Start of Block

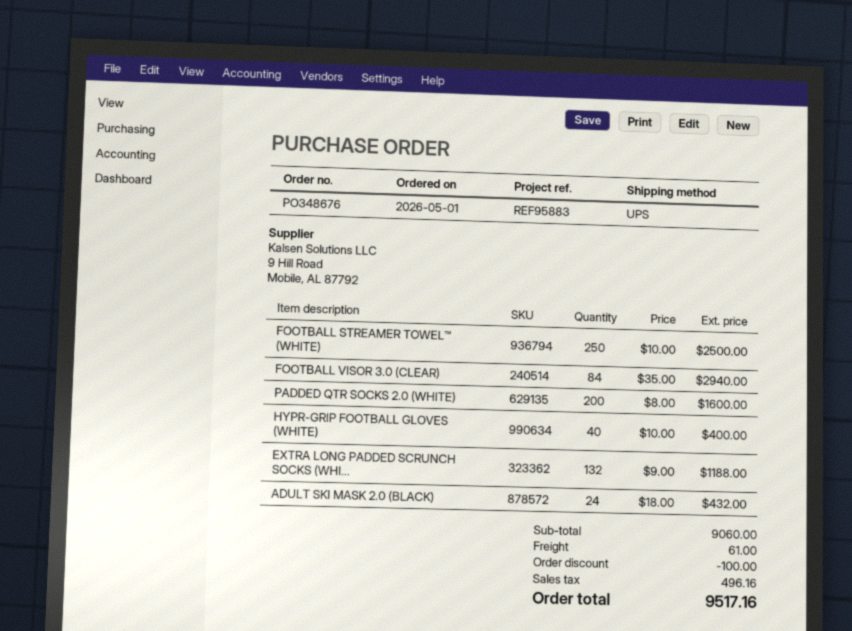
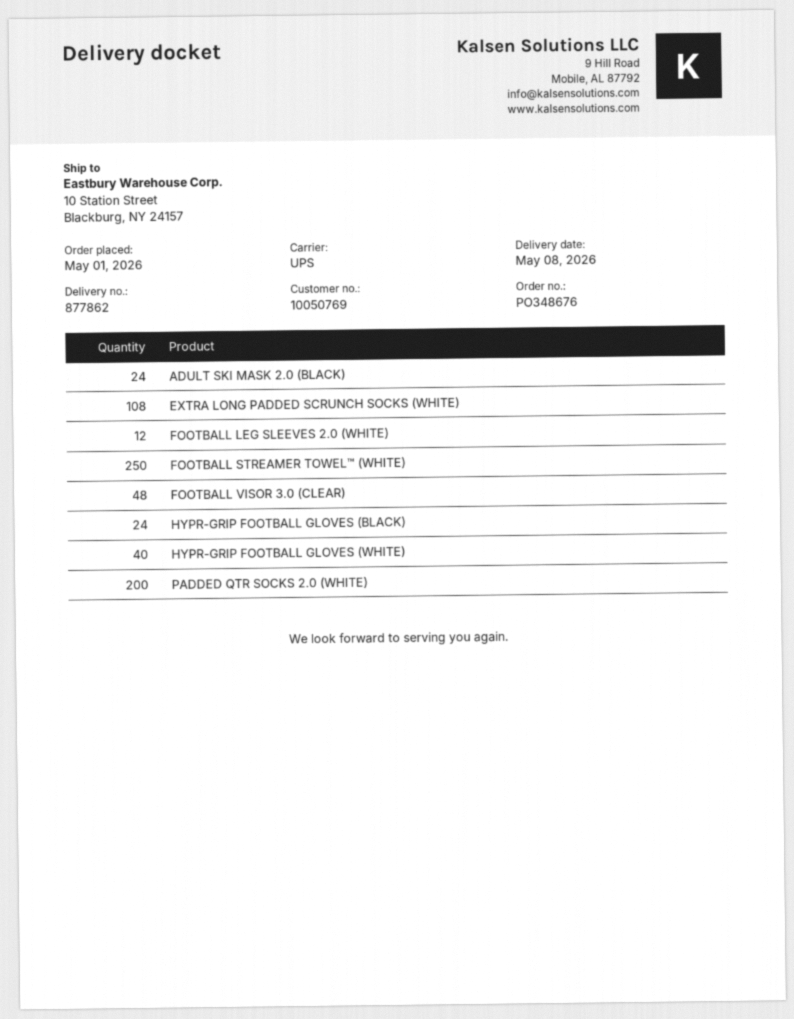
FOOTBALL VISOR 3.0 (CLEAR): 84 -> 48
EXTRA LONG PADDED SCRUNCH SOCKS (WHI...: 132 -> 108
FOOTBALL LEG SLEEVES 2.0 (WHITE): none -> 12
HYPR-GRIP FOOTBALL GLOVES (BLACK): none -> 24

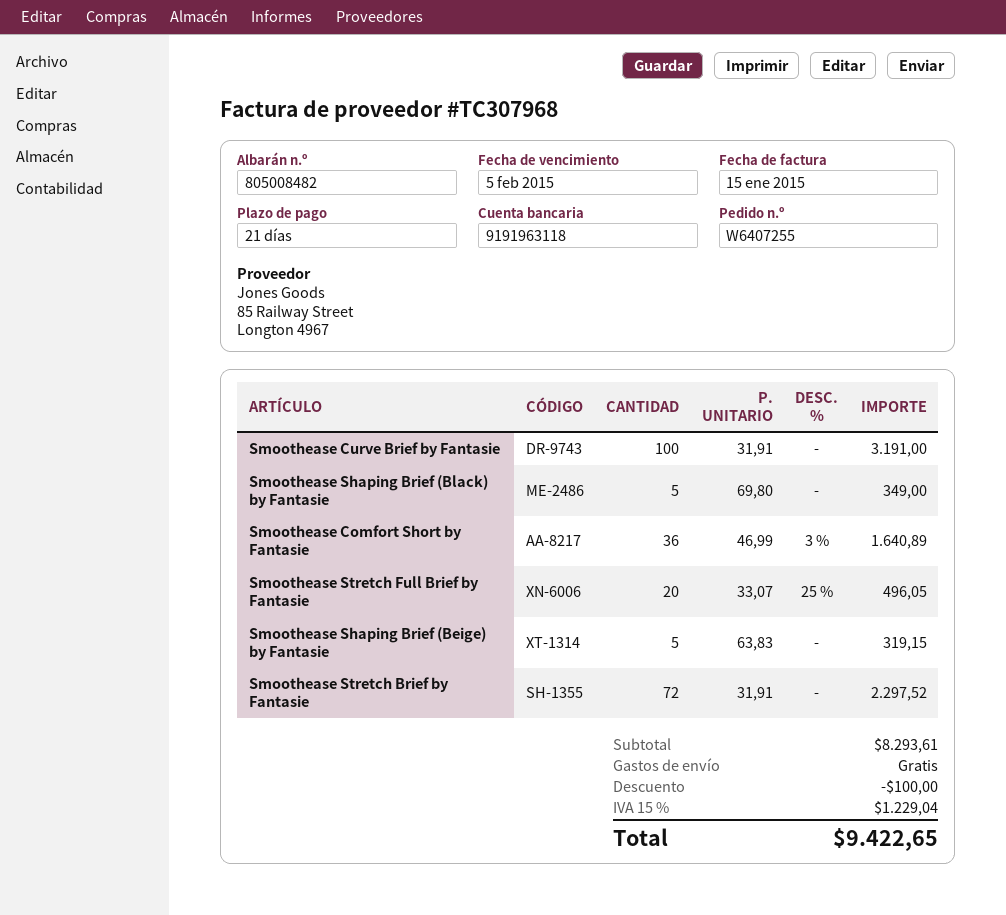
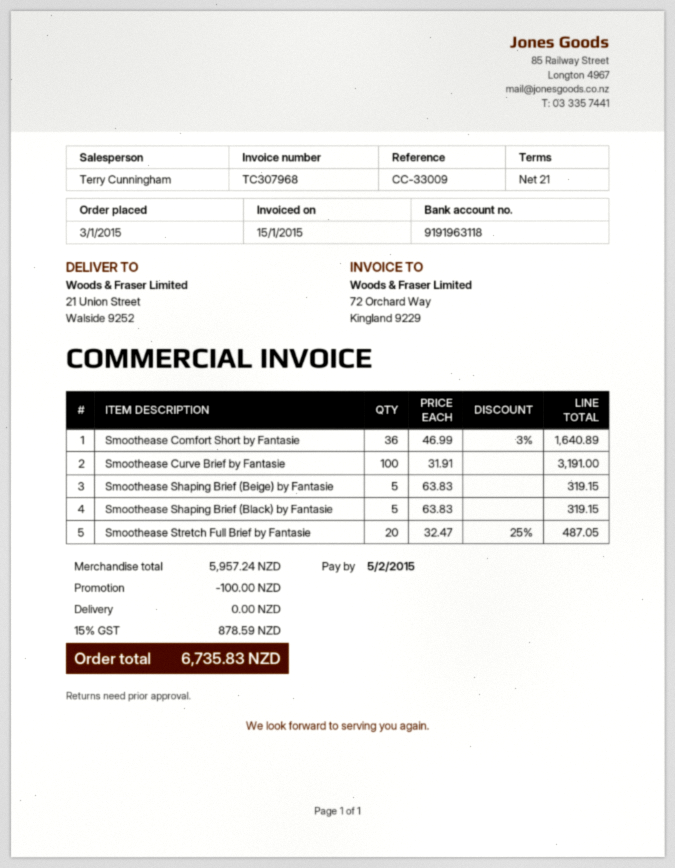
Smoothease Shaping Brief (Black) by Fantasie: 5 x 69.80 = 349.00 -> 5 x 63.83 = 319.15
Smoothease Stretch Full Brief by Fantasie: 20 x 33.07 - 25% = 496.05 -> 20 x 32.47 - 25% = 487.05
Smoothease Stretch Brief by Fantasie: 72 x 31.91 = 2297.52 -> none
subtotal: 8293.61 -> 5957.24
tax: 15% = 1229.04 -> 15% = 878.59
total: 9422.65 -> 6735.83

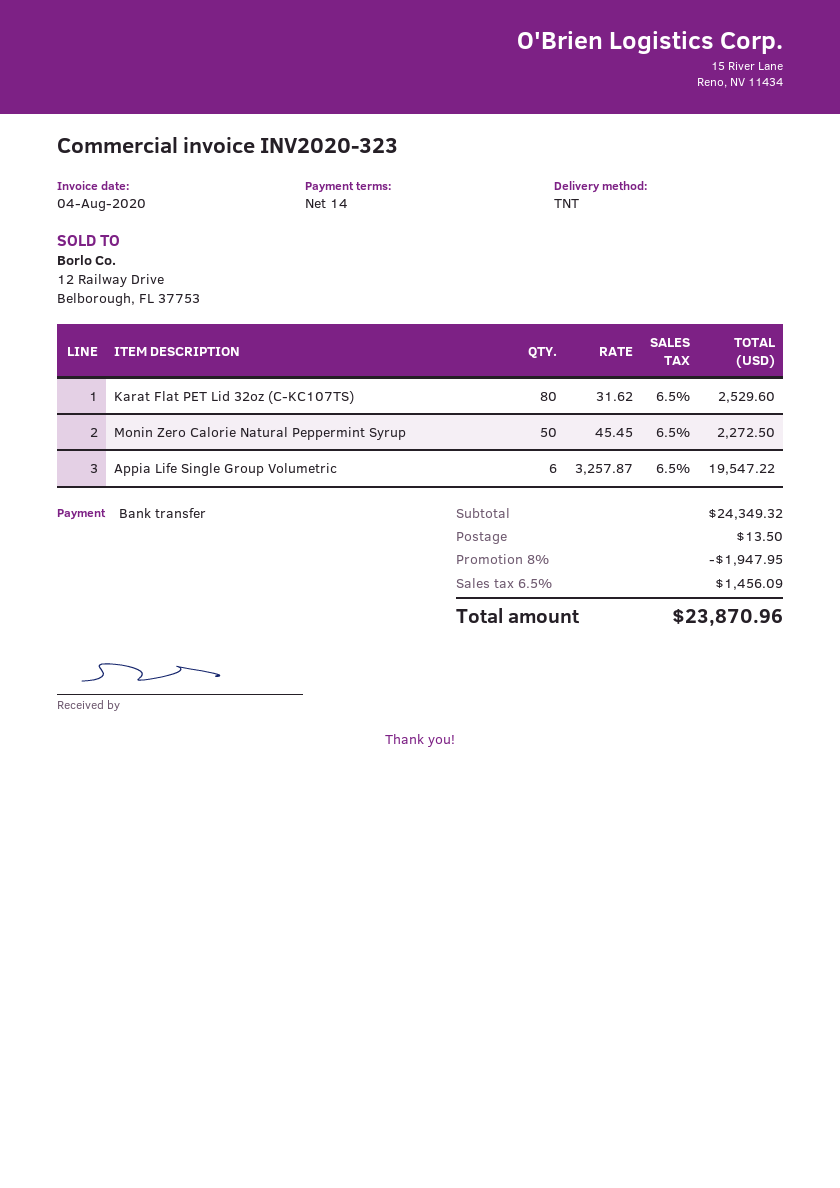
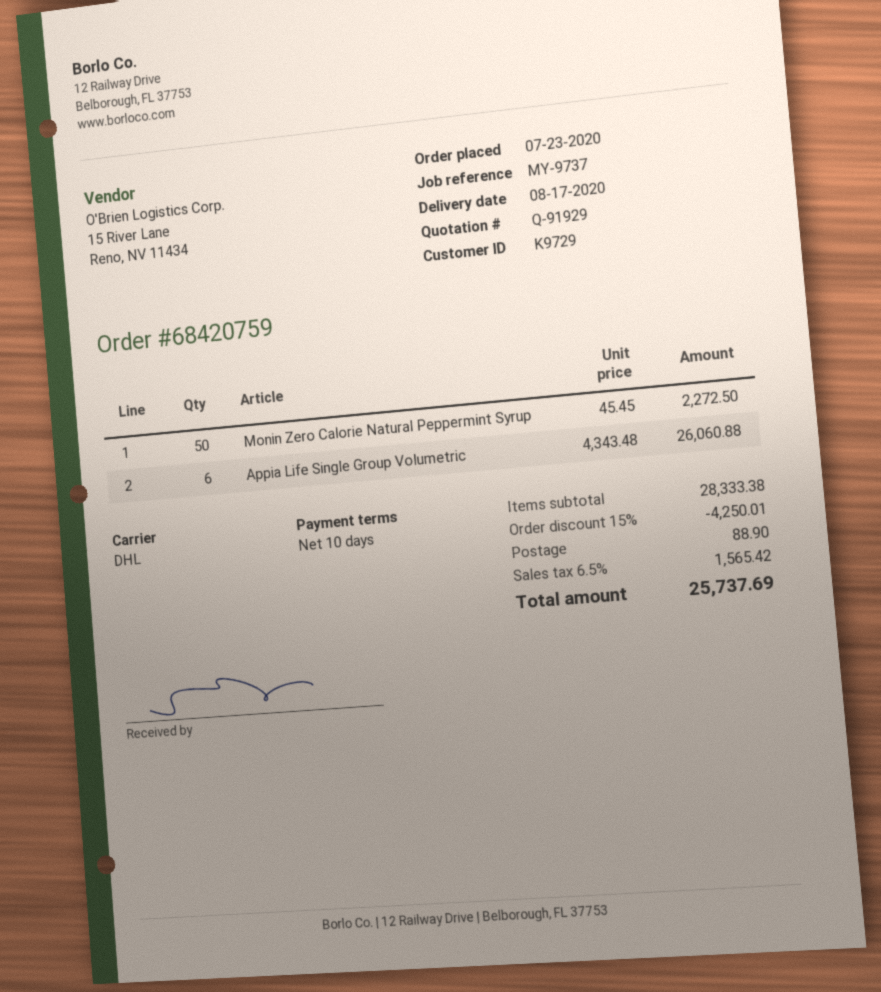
payment terms: 14 days -> 10 days
shipping method: TNT -> DHL
Karat Flat PET Lid 32oz (C-KC107TS): 80 x 31.62 = 2529.60 -> none
Appia Life Single Group Volumetric: 6 x 3257.87 = 19547.22 -> 6 x 4343.48 = 26060.88
subtotal: 24349.32 -> 28333.38
discount: 8% = 1947.95 -> 15% = 4250.01
shipping: 13.50 -> 88.90
tax: 6.5% = 1456.09 -> 6.5% = 1565.42
total: 23870.96 -> 25737.69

End of Block

Could you repeat, exactly and with nothing added, the lines from the top of the entries above through the line that holds "Smoothease Stretch Full", leaving out any pictures?

*TASK SOLUTION*
FOOTBALL VISOR 3.0 (CLEAR): 84 -> 48
EXTRA LONG PADDED SCRUNCH SOCKS (WHI...: 132 -> 108
FOOTBALL LEG SLEEVES 2.0 (WHITE): none -> 12
HYPR-GRIP FOOTBALL GLOVES (BLACK): none -> 24

Smoothease Shaping Brief (Black) by Fantasie: 5 x 69.80 = 349.00 -> 5 x 63.83 = 319.15
Smoothease Stretch Full Brief by Fantasie: 20 x 33.07 - 25% = 496.05 -> 20 x 32.47 - 25% = 487.05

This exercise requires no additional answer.